“Splendid!” cried the minister's wife, forgetting herself for the moment.
“But he let him go,” said Ranald, sadly. “He would not strike him, but just let him go.”
Then the minister's wife cried again: “Ah, he is a great man, your uncle! And a great Christian. Greater than I could have been, for I would have slain him then and there.” Her eyes flashed, and the color flamed in her face as she uttered these words.
“Aye,” said Macdonald Dubh, regarding her with deep satisfaction. His tone and look recalled the minister's wife, and turning to Ranald, she added, sadly:
“But your uncle was right, Ranald, and we must forgive even as he did.”

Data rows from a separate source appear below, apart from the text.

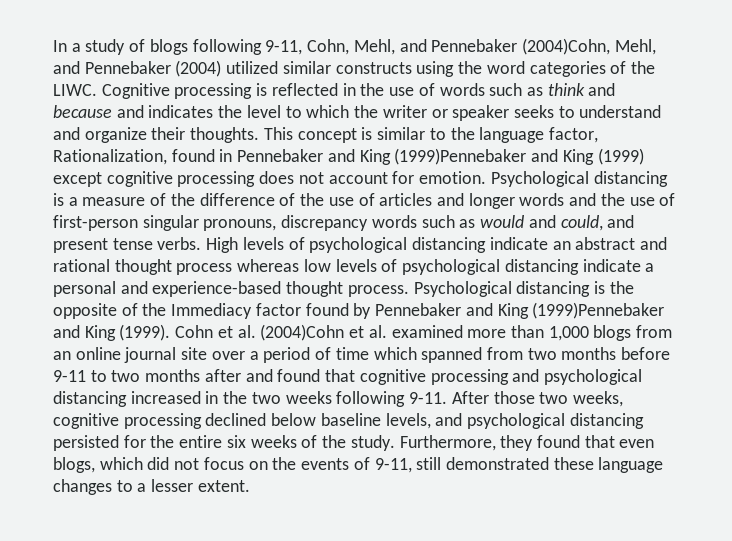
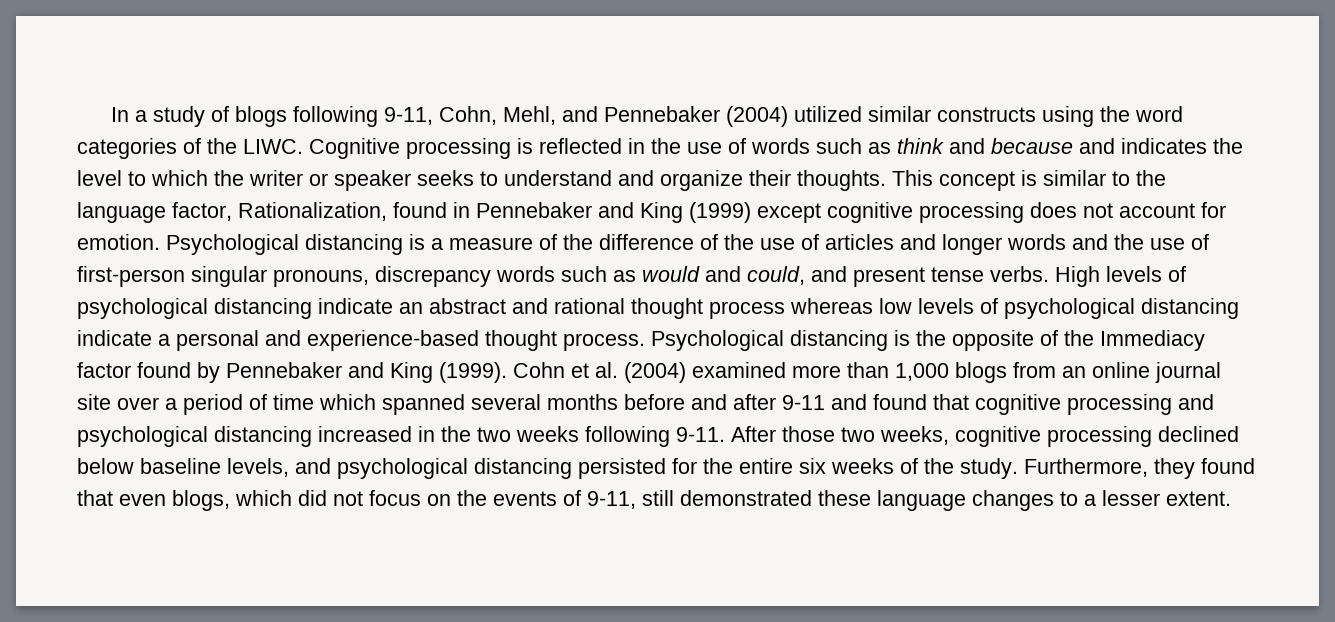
- In a study of blogs following 9-11, Cohn, Mehl, and Pennebaker (2004)Cohn, Mehl, and Pennebaker (2004) utilized similar constructs using the word categories of the LIWC.
+ In a study of blogs following 9-11, Cohn, Mehl, and Pennebaker (2004) utilized similar constructs using the word categories of the LIWC.
- This concept is similar to the language factor, Rationalization, found in Pennebaker and King (1999)Pennebaker and King (1999) except cognitive processing does not account for emotion.
+ This concept is similar to the language factor, Rationalization, found in Pennebaker and King (1999) except cognitive processing does not account for emotion.
- Psychological distancing is the opposite of the Immediacy factor found by Pennebaker and King (1999)Pennebaker and King (1999).
+ Psychological distancing is the opposite of the Immediacy factor found by Pennebaker and King (1999).
- Cohn et al. (2004)Cohn et al. examined more than 1,000 blogs from an online journal site over a period of time which spanned from two months before 9-11 to two months after and found that cognitive processing and psychological distancing increased in the two weeks following 9-11.
+ Cohn et al. (2004) examined more than 1,000 blogs from an online journal site over a period of time which spanned several months before and after 9-11 and found that cognitive processing and psychological distancing increased in the two weeks following 9-11.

“That,” cried Ranald, with fierce emphasis, “I will never do, until once I will be having my hands on his throat.”
“Hush, Ranald!” said the minister's wife. “I know it is hard, but we must forgive. You see we MUST forgive. And we must ask Him to help us, who has more to forgive than any other.”
But she said no more to Macdonald Dubh on that subject that morning. The fire of the battle was in her heart, and she felt she could more easily sympathize with his desire for vengeance than with the Christian grace of forgiveness. But as they rode home together through the bush, where death had trailed them so closely the night before, the sweet sunlight and the crisp, fresh air, and all the still beauty of the morning, working with the memory of their saving, rebuked and soothed and comforted her, and when Ranald turned back from the manse door, she said softly: “Our Father in heaven was very good to us, Ranald, and we should be like him. He forgives and loves, and we should, too.”
And Ranald, looking into the sweet face, pale with the long night's trials, but tinged now with the faintest touch of color from the morning, felt somehow that it might be possible to forgive.
But many days had to come and go, and many waters flow over the souls of Macdonald Dubh and his son Ranald, before they were able to say, “Forgive us our debts as we forgive our debtors.”